Opinion

World’s biggest ad-blocker launches exchange for ‘acceptable ads’

The world’s most-used adblocker Adblock Plus has made the step towards becoming an ad server itself, launching an exchange which will display only ‘acceptable ads’ to people using its platform.adblock-plus-ad-platform

The idea behind the Acceptable Ads platform is it will show only whitelisted ads – ads that conform to certain technical specifications – to users of the platform in the space where regular advertising would normally appear.

The move is in contrast to Adblock Plus’ stated intentions earlier this year, when Mumbrella interviewed Ben Williams at SXSW and asked him whether he could forsee a time when adblockers would start serving ads to their customers.

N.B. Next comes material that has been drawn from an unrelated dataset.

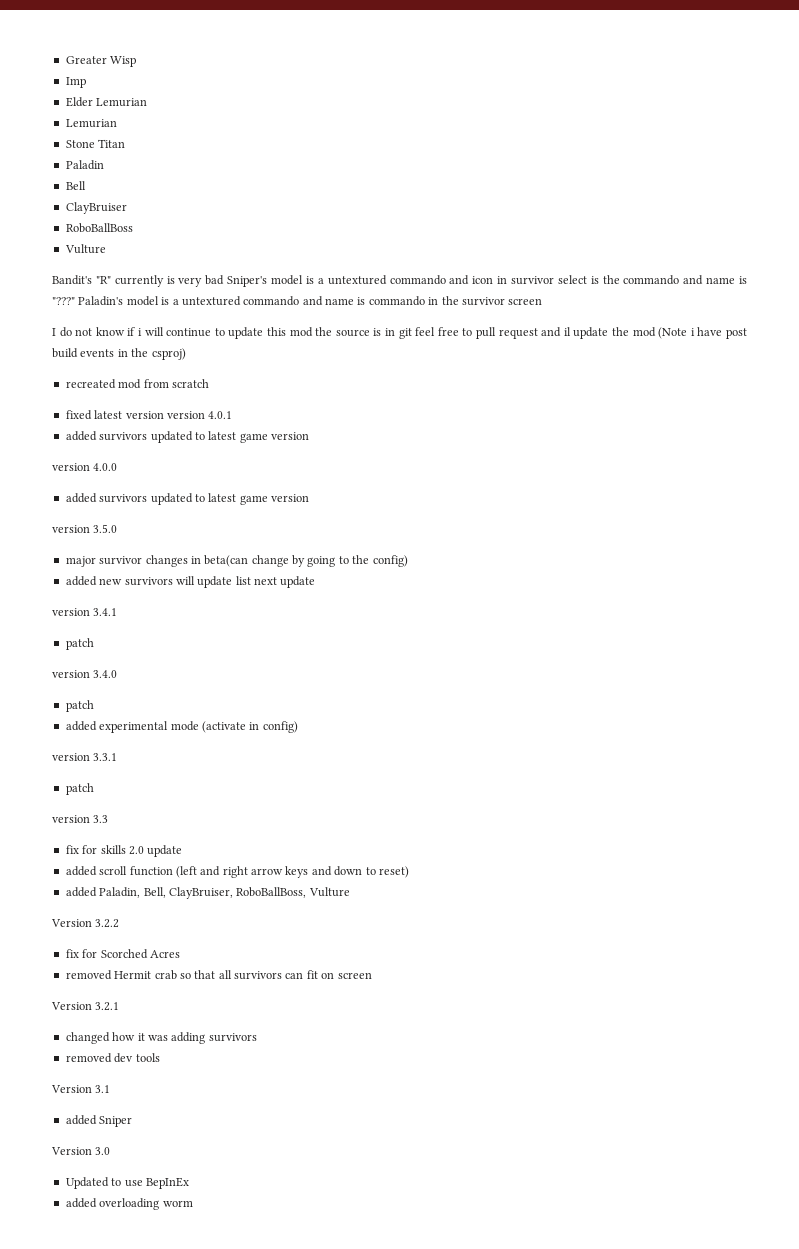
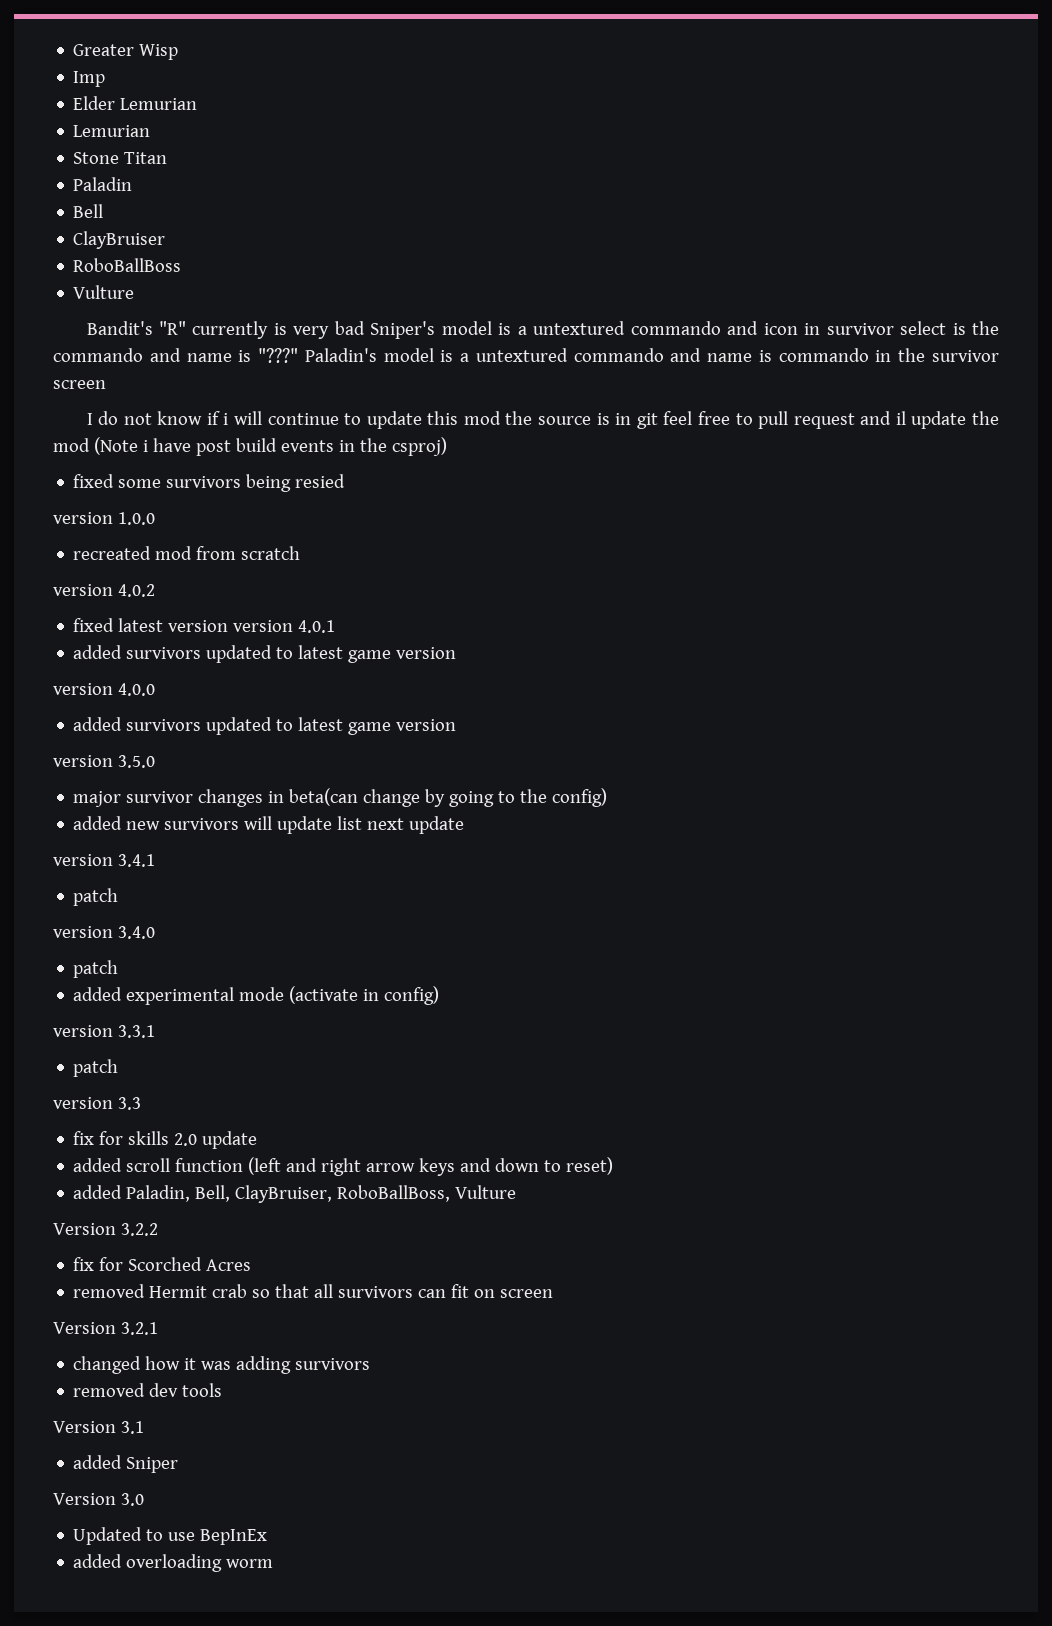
+ fixed some survivors being resied
+ version 1.0.0
+ version 4.0.2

He said: “I don’t think it will go so far as becoming an ad network. AdBlock a couple of years ago had a great April Fools joke where they replaced all the ads with cats. And I think if they ever started doing that en masse users would run away in droves. You’ve got to continue to deliver on your USP and then if you occasionally like to joke around or do something for a good cause that is serious I think people will understand that.”

Hear Mumbrella editor Alex Hayes’ conversation with Ben Williams here…

It is unclear what terms Adblock Plus’ new Acceptable Ads platform will offer to publishers or how much it intends to charge for its inventory to marketers.

In a blog post on the Adblock Plus website its head of communications, Ben Williams, writes that the new move will “help small websites” in particular.

https://www.youtube.com/watch?v=hhb7NM9MGQA

He wrote: “Looking ahead, the chief improvements the AAP will offer are its feedback mechanism, the way that mechanism will turn real-time bidding (RTB) on its head and how the AAP will especially be a boon to small blogs and medium-sized publishers.”

The announcement is likely to anger some publishers, marketers and, in particular, rival ad exchanges who have questioned the right of adblockers to interfere with their commercial rights. Comments on a blog post from Adblock Plus this morning suggest it will also anger some users.

Conversely the technology could also give marketers an avenue to reach people who have far less exposure to advertising because they use adblocking technology, many of who fall into attractive advertising demographics. It will also open up a channel to monetise visits from people using adblockers for publishers which were not previously available.

Questions about whether adblockers could move into ad-serving territory emerged earlier this year after Colenso BBDO’s collaboration with another platform called AdBlock, serving up Amnesty International ads in place of blocked ads to users of that platform. 

Adblock Plus’ parent company Eyeo has been subject of several lawsuits in its home country of Germany over its platform, but has yet to lose a court case on the issue.